Charles Seife’s Proofiness: How You’re Being Fooled by the Numbers is a beautiful polemic straight from the headquarters of the Statistical Abuse Department. Seife, whose Zero is an enjoyable, accessible story of the development and controversy of that number and concept, aims both barrels at journalists, politicians, and demagogues who misinterpret or misuse statistics, knowing that if you attach a number to something, people are more inclined to believe it.
Seife opens with Senator Joseph McCarthy’s famous claim about knowing the names of “205 … members of the Communist Party” who were at that moment working in the State Department. It was bullshit; the number kept changing, up and down, every time he gave a version of the speech, but by putting a specific number on it, the audience assumed he had those specific names. It’s a basic logical error: if he has the list of names, he must have the number, but that doesn’t mean the converse is true. He rips through a series of similarly well-known examples of public abuse of statistics, from the miscounting of the Million Man March to stories about blondes becoming extinct to Al Gore cherrypicking data in An Inconvenient Truth, to illustrate some of the different ways people with agendas can and will manipulate you with stats.

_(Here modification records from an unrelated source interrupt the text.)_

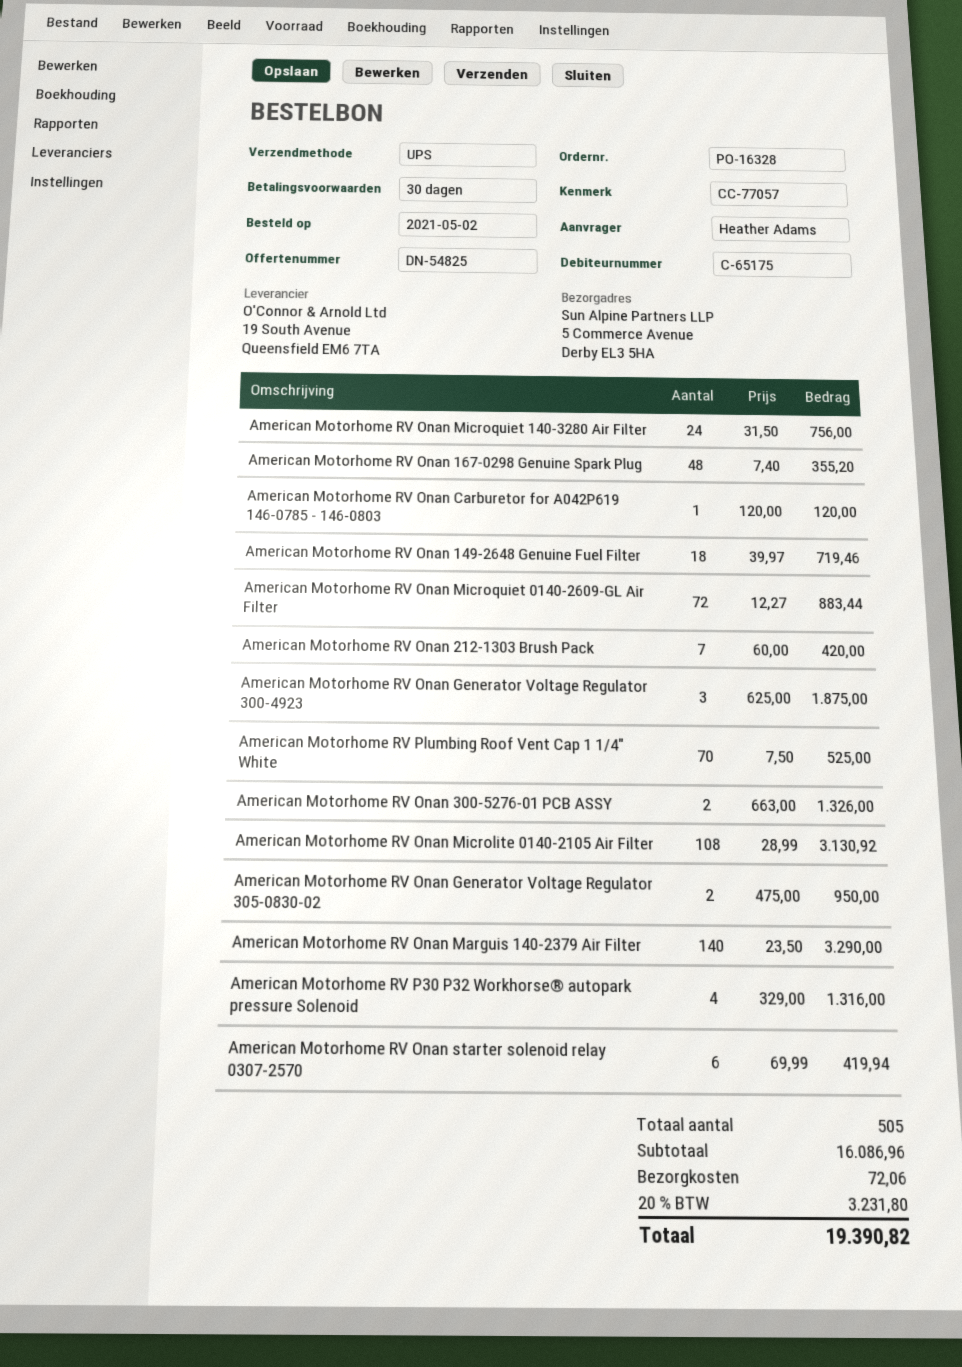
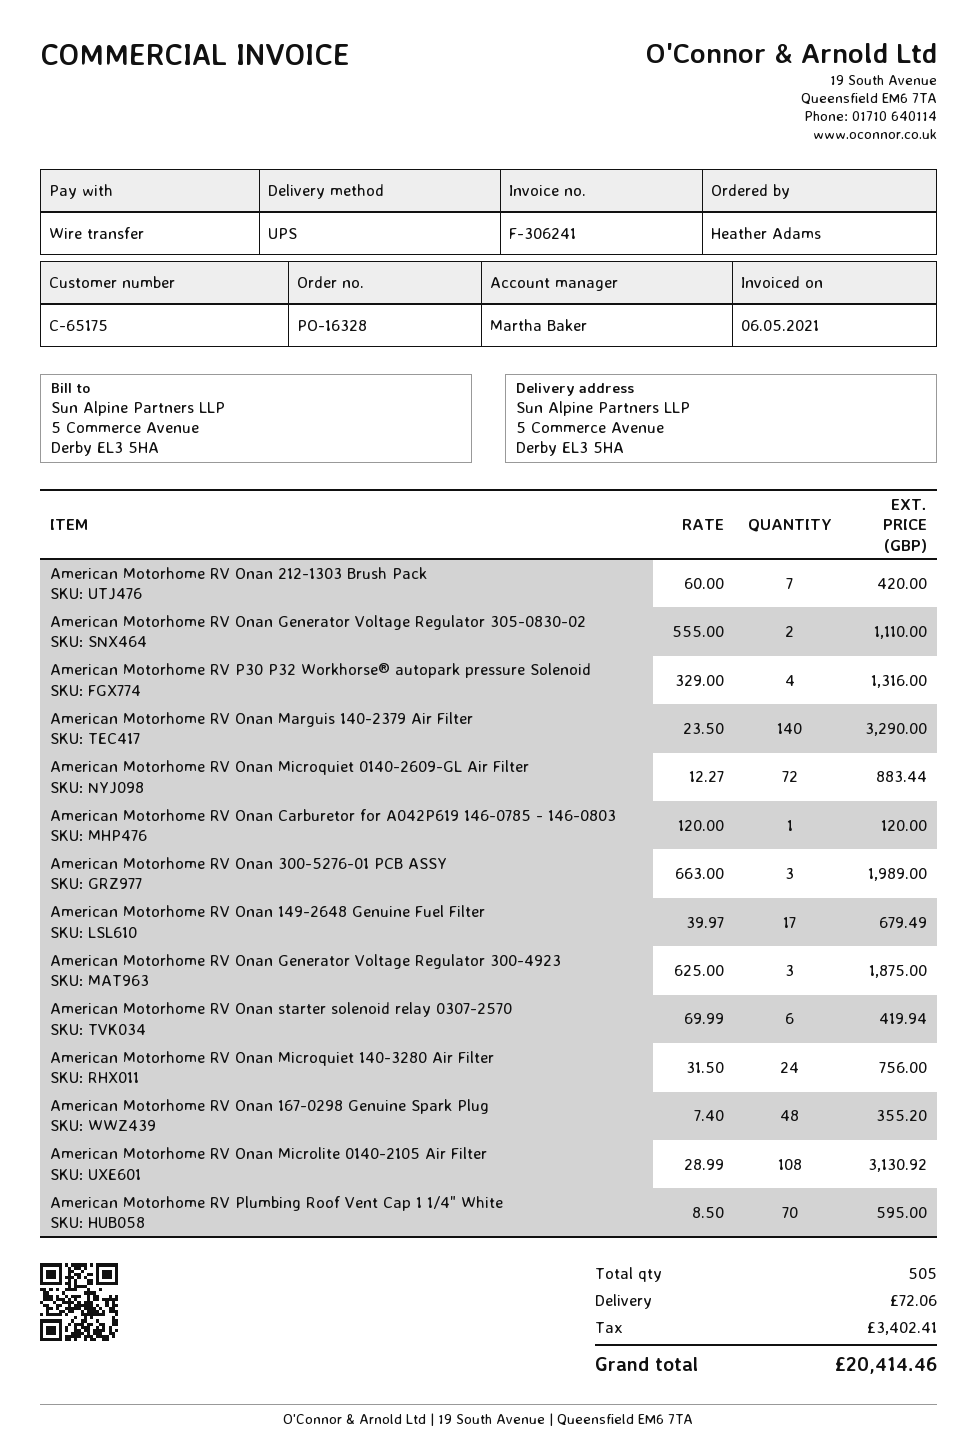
American Motorhome RV Onan 149-2648 Genuine Fuel Filter: 18 x 39.97 = 719.46 -> 17 x 39.97 = 679.49
American Motorhome RV Plumbing Roof Vent Cap 1 1/4" White: 70 x 7.50 = 525.00 -> 70 x 8.50 = 595.00
American Motorhome RV Onan 300-5276-01 PCB ASSY: 2 x 663.00 = 1326.00 -> 3 x 663.00 = 1989.00
American Motorhome RV Onan Generator Voltage Regulator 305-0830-02: 2 x 475.00 = 950.00 -> 2 x 555.00 = 1110.00
tax: 3231.80 -> 3402.41
total: 19390.82 -> 20414.46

One of the best passages, and probably most relevant to us as the Presidential election cycle is beginning, is on polls – particularly on how they’re reported. Seife argues, with some evidence, that many reporters don’t understand what the margin of error means. (This subject also got some time in Ian Ayers’ Super Crunchers, a somewhat dated look at the rise of Big Data in decision-making that has since been lapped by the very topic it attempted to cover.) If done correctly, the margin of error should equal two standard deviations, but many journalists and pundits treat it as some ambiguous measure of the confidence in the reported means. When Smith is leading Jones 51% to 49% with a margin of error of ±3%, that’s not a “statistical dead heat;” that’s telling you that the poll, if run properly, says there’s a 95% chance that Smith’s actual support is between 48% and 54% and a 95% that Jones’ support is between 46% and 52%, with each distribution centered on the means (51% and 49%) that were the actual results of the poll. That’s far from a dead heat, as long as the poll itself didn’t suffer from any systemic bias, as in the famous Literary Digest poll for the 1936 Presidential election.
Seife shifts gears in the second half of the book from journalists to politicians and jurists who either misuse stats for propaganda purposes or who misuse them when crafting bad laws or making bad rulings. He explains gerrymandering, pointing out that this is an easy problem to solve with modern technology if politicians had any actual interest in solving it, and breaks down the 2000 Presidential vote in Florida and the 2008 Minnesota Senate race to show that the inevitable lack of precision even in popular votes and census-taking mean both races were, in fact, dead heats. (Specifically, he says that it is impossible to say with any confidence that either candidate was the winner.) Seife shows how bad data have skewed major court decisions, and how McCleskey v. Kemp ignored compelling data on the skewed implementation of capital punishment. (Antonin Scalia voted with the majority, part of a long pattern of ignoring data that don’t support his views, according to Seife.) This statistical abuse cuts both ways, as he gives examples of both prosecutors and defense attorneys playing dirty with numbers to claim that a defendant is guilty or innocent.
For my purposes, it’s a good reminder that numbers can be illustrative but also misleading, especially since the line between giving stats for descriptive reasons can bleed into the appearance of a predictive argument. I pointed out the other day on Twitter that both Michael Conforto and Kyle Schwarber were on short but impressive power streaks; neither run meant anything given how short they were, but I thought they were fun to see and spoke to how both players are elite offensive prospects. (By the way, Dominic Smith is hitting .353/.390/.569 in his last 29 games, and has reached base in 21 straight games!) But I’d recommend this book to anyone working in the media, especially in the political arena, as a manual for how not to use statistics or to believe the ones that are handed to you. It’s also a great guide for how to be a more educated voter, consumer, and reader, so when climate change deniers claim the earth hasn’t warmed for sixteen years, you’ll be ready to spot and ignore it.
Next up: I’m way behind on reviews, but right now I’m halfway through Adam Rogers’ Proof: The Science of Booze.